Characteristics | Activin A, pg/mL | P | ||
---|---|---|---|---|
Mean±SD | Median | V Min; V Max | ||
Stenosis | ||||
<50% | 272.2±130.4 | 290.0 | 85.0; 457.0 | |
(50-70)% | 413.8±255.0 | 316.0 | 1.8; 203.3 | 0.031 |
>70% | 669.9±507.0 | 504.0 | 85.0; 2126.0 | |
Number of stenotic coronary arteries | ||||
Single vessel disease | 750.5±652.5 | 566.0 | 85.0; 4188.0 | 0.038 |
Multi-vessel disease | 589.5±490.9 | 380.0 | 85.0; 2660.0 |
Max-maximum value, Min-minimum value. Values are expressed as the mean±SD. P<0.05
Activin A levels in different clinical groups
Activin A levels were significantly higher in all CAD patients (660.1±557.7 pg/mL) than in controls (373.7±95.7 pg/mL; p=0.041) (Table 4). Activin A levels were comparable (p=0.104) between patients who presented with STEMI (647.5±714.0 pg/mL; median: 380.0 pg/mL) and those who presented with NSTEMI (663.8±478.7 pg/mL; median: 461.0 pg/mL) (Table 4).
Table 4.
Marker | Controls N=207 | Patients N=310 | P | UA N=107 | NSTEMI N=111 | STEMI N=92 |
---|---|---|---|---|---|---|
Activin A, pg/mL | 373.7±95.7 | 660.1±557.7 | 669.6±443.7 | 666.7±458.8 | 647.5±714.0 | |
Median | 373.7 | 435.0 | 0.041 | 581.0 | 538.0 | 380.0 |
V Min; V Max | 162.0; 512.0 | 85.0; 4188.0 | 85.0; 2126.0 | 85.0; 126.0 | 111.0; 4188.0 |
NSTEMI-non ST elevation myocardial infarction, STEMI-ST elevation myocardial infarction, UA-unstable angina, V max-maximum value, V Min- minimum value, P (NSTEMI vs. UA)=0.744; P (STEMI vs. UA)=0.172; P (NSTEMI vs. STEMI)=0.104. P values <0.05 statistical signifiance
Activin A levels and scoring system (TIMI risk score)

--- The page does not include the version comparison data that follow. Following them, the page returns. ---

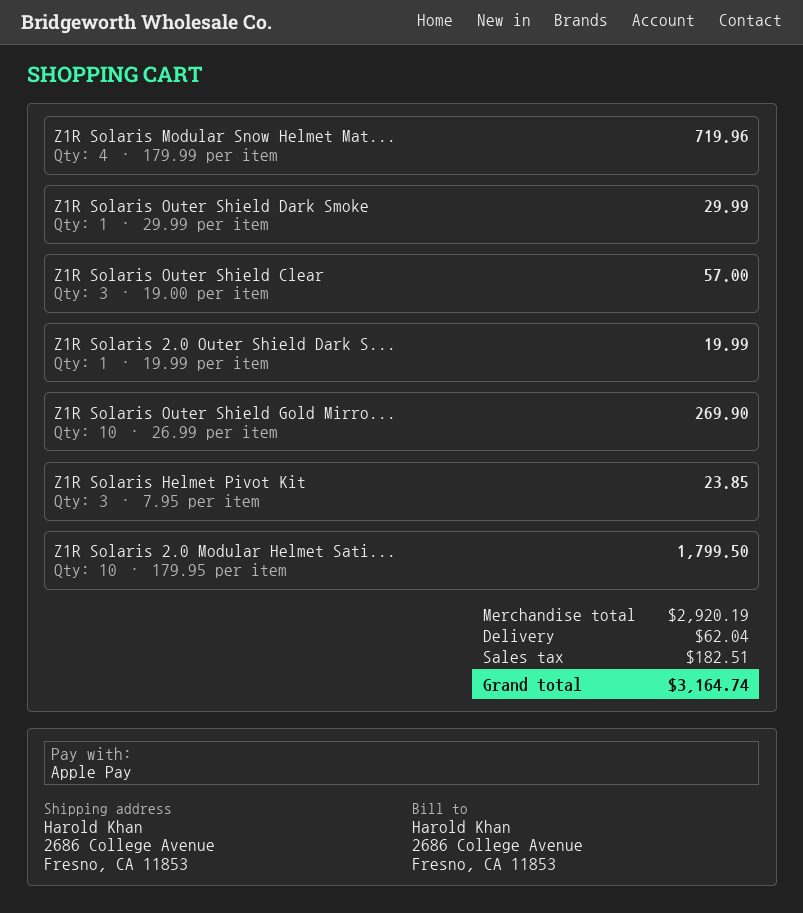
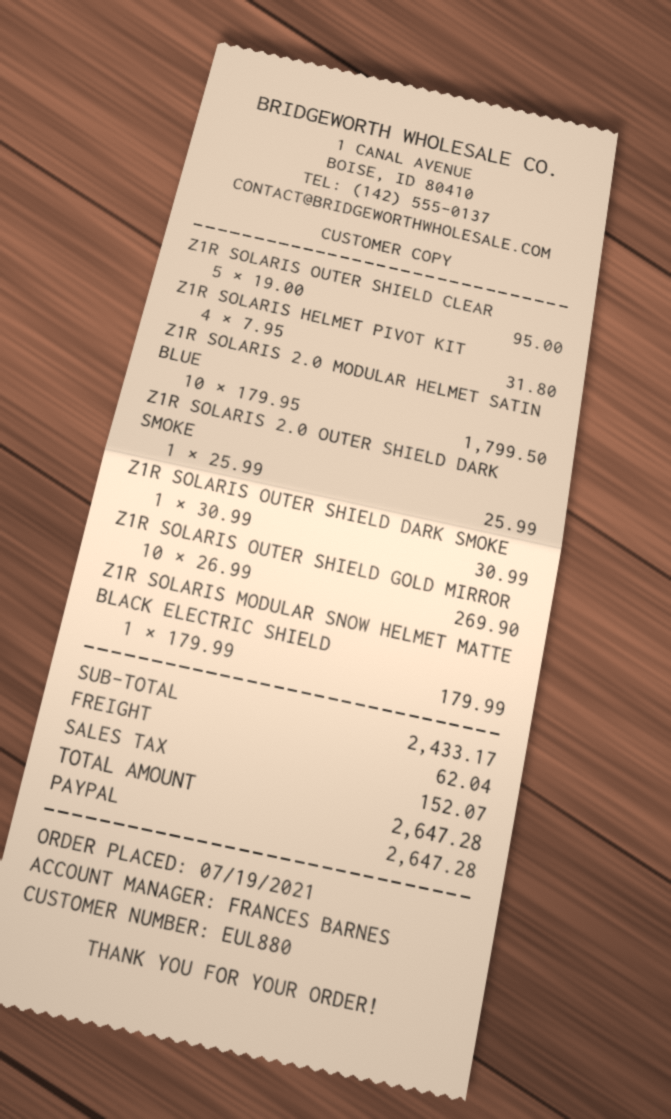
payment method: Apple Pay -> PayPal
Z1R Solaris Modular Snow Helmet Mat...: 4 x 179.99 = 719.96 -> 1 x 179.99 = 179.99
Z1R Solaris Outer Shield Dark Smoke: 1 x 29.99 = 29.99 -> 1 x 30.99 = 30.99
Z1R Solaris Outer Shield Clear: 3 x 19.00 = 57.00 -> 5 x 19.00 = 95.00
Z1R Solaris 2.0 Outer Shield Dark S...: 1 x 19.99 = 19.99 -> 1 x 25.99 = 25.99
Z1R Solaris Helmet Pivot Kit: 3 x 7.95 = 23.85 -> 4 x 7.95 = 31.80
subtotal: 2920.19 -> 2433.17
tax: 182.51 -> 152.07
total: 3164.74 -> 2647.28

Serum activin A levels were not significantly decreased with the increase in TIMI risk score in ACS patients. As illustrated in Figure 1, activin A levels were not significantly different (p=0.590) among group 1 (629.8±446.8 pg/mL), group 2 (665.5±653.9 pg/mL), and group 3 (680.4±504.0 pg/mL).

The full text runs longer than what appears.